Bailleul était la dernière ville du nord où survivait l' art de la dentelle à la main, la ville où se faisait la vraie Valenciennes, depuis que Valenciennes elle-même avait renoncé aux fuseaux. Les dentellières, autrefois, y étaient très nombreuses. Mais, peu à peu, les progrès du machinisme, les perfectionnements apportés dans la fabrication des dentelles à la mécanique avaient nui à l'art de la dentelle aux fuseaux. D' autre part, les difficultés de l' apprentissage, l' attirance que le travail, mieux rétribué, des usines, exerce sur les femmes dans la région du Nord, avaient déjà éloigné beaucoup de jeunes filles d ' un métier plus fatigant qu 'on ne l 'imagine , déprimant par l ' immobilité, l ' attitude penchée qu 'il exige , et , en fin de compte , peu rémunérateur .Il y avait pourtant encore, à Bailleul, au début de la guerre, plusieurs centaines de dentellières qui maintenaient les traditions de la belle dentelle à la main.
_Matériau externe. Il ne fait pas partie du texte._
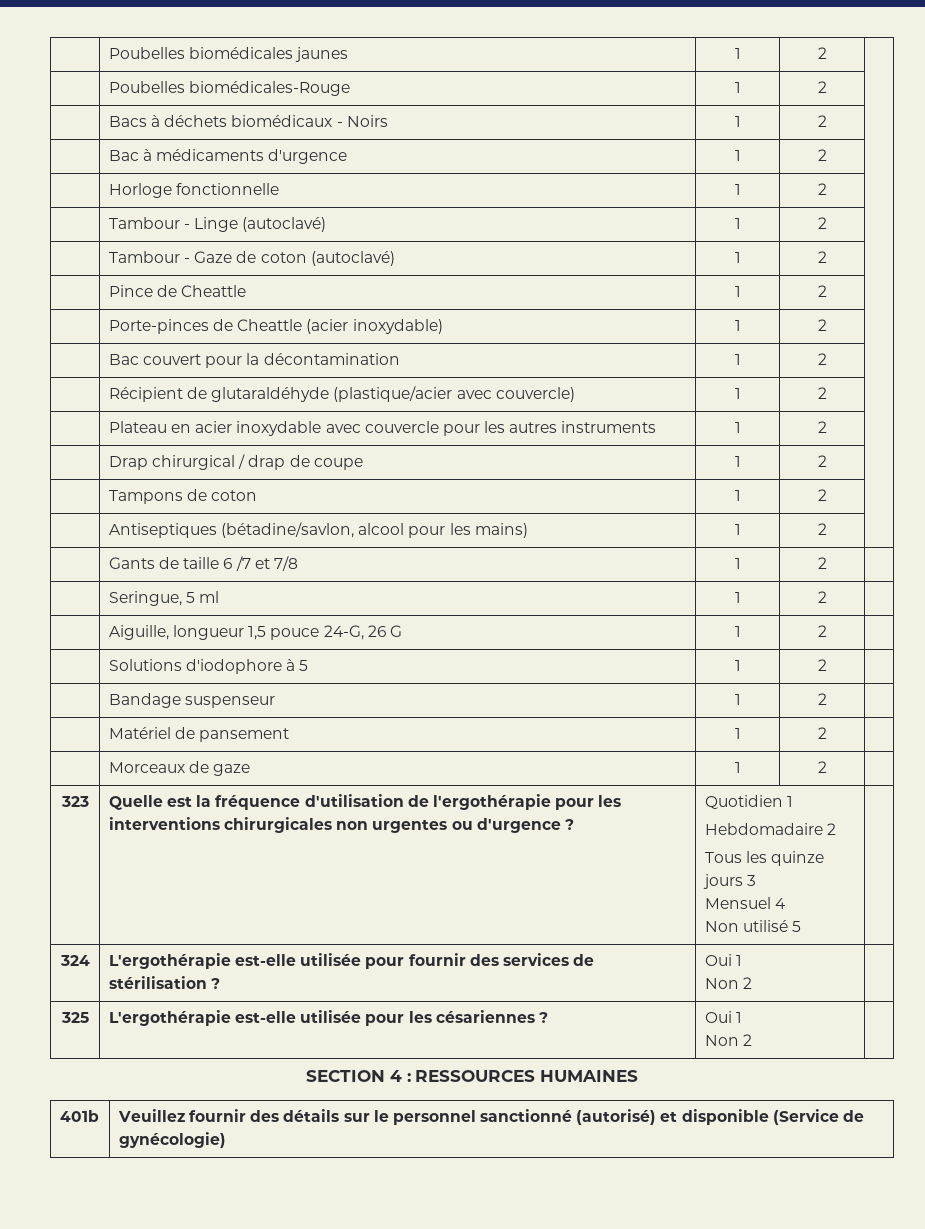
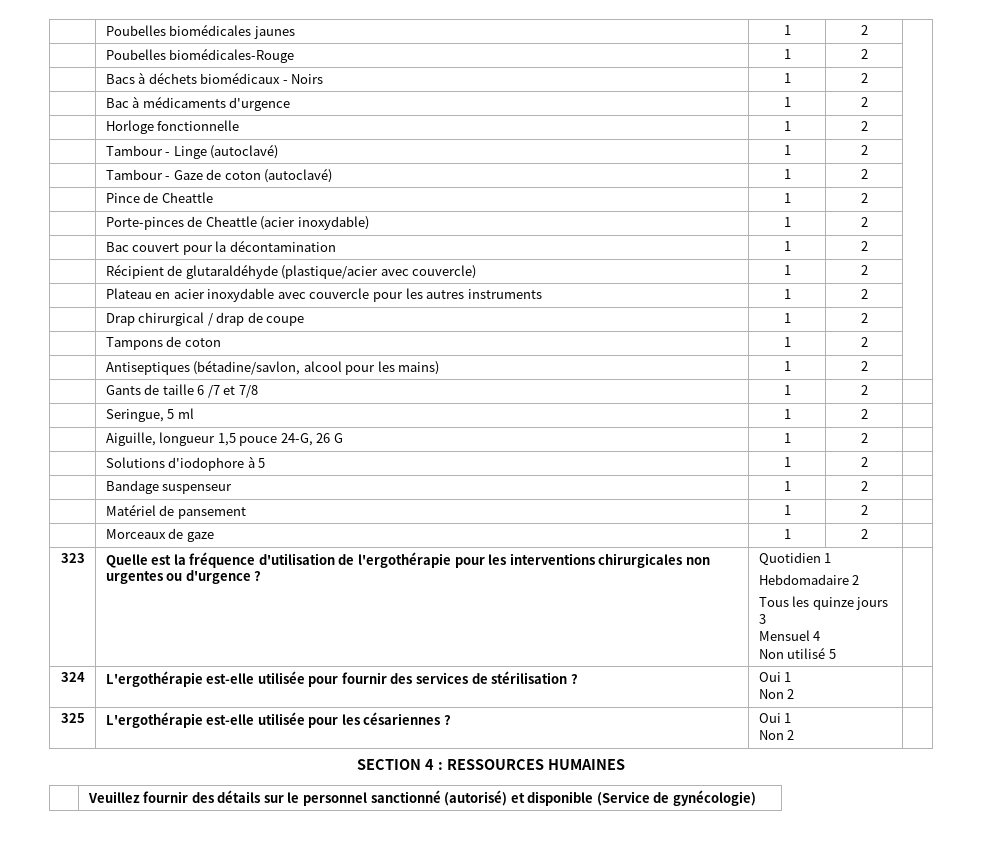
- 401b | Veuillez fournir des détails sur le personnel sanctionné (autorisé) et disponible (Service de gynécologie)
+ | Veuillez fournir des détails sur le personnel sanctionné (autorisé) et disponible (Service de gynécologie)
Pauvres femmes !...Chassées de leur ville, évacuées en de lointaines régions de France, reviendraient-elles jamais au pays de Flandre, reprendraient-elles jamais, au logis dévasté, le travail interrompu par la guerre ? L 'art joli de la valenciennes au fuseau ne disparaîtrait-il pas, lui aussi, avec tant de belles choses du passé vénéré ?....Eh bien, non !...Les dentellières sont revenues. Mais tout leur manquait pour reprendre leur délicat travail : plus de carreaux, plus de fuseaux !...Heureusement, de généreuses bienfaitrices sont sont venues à leur aide. Sur l' initiative de Mme Georges Lyon, femme du recteur de l' académie de Lille, un Comité de la dentelle des Flandres s' est fondé. L'école dentellière a été reconstituée. Les fillettes du pays y viennent apprendre sous la direction de quelques vieilles dentellières les secrets de la belle dentelle à la main.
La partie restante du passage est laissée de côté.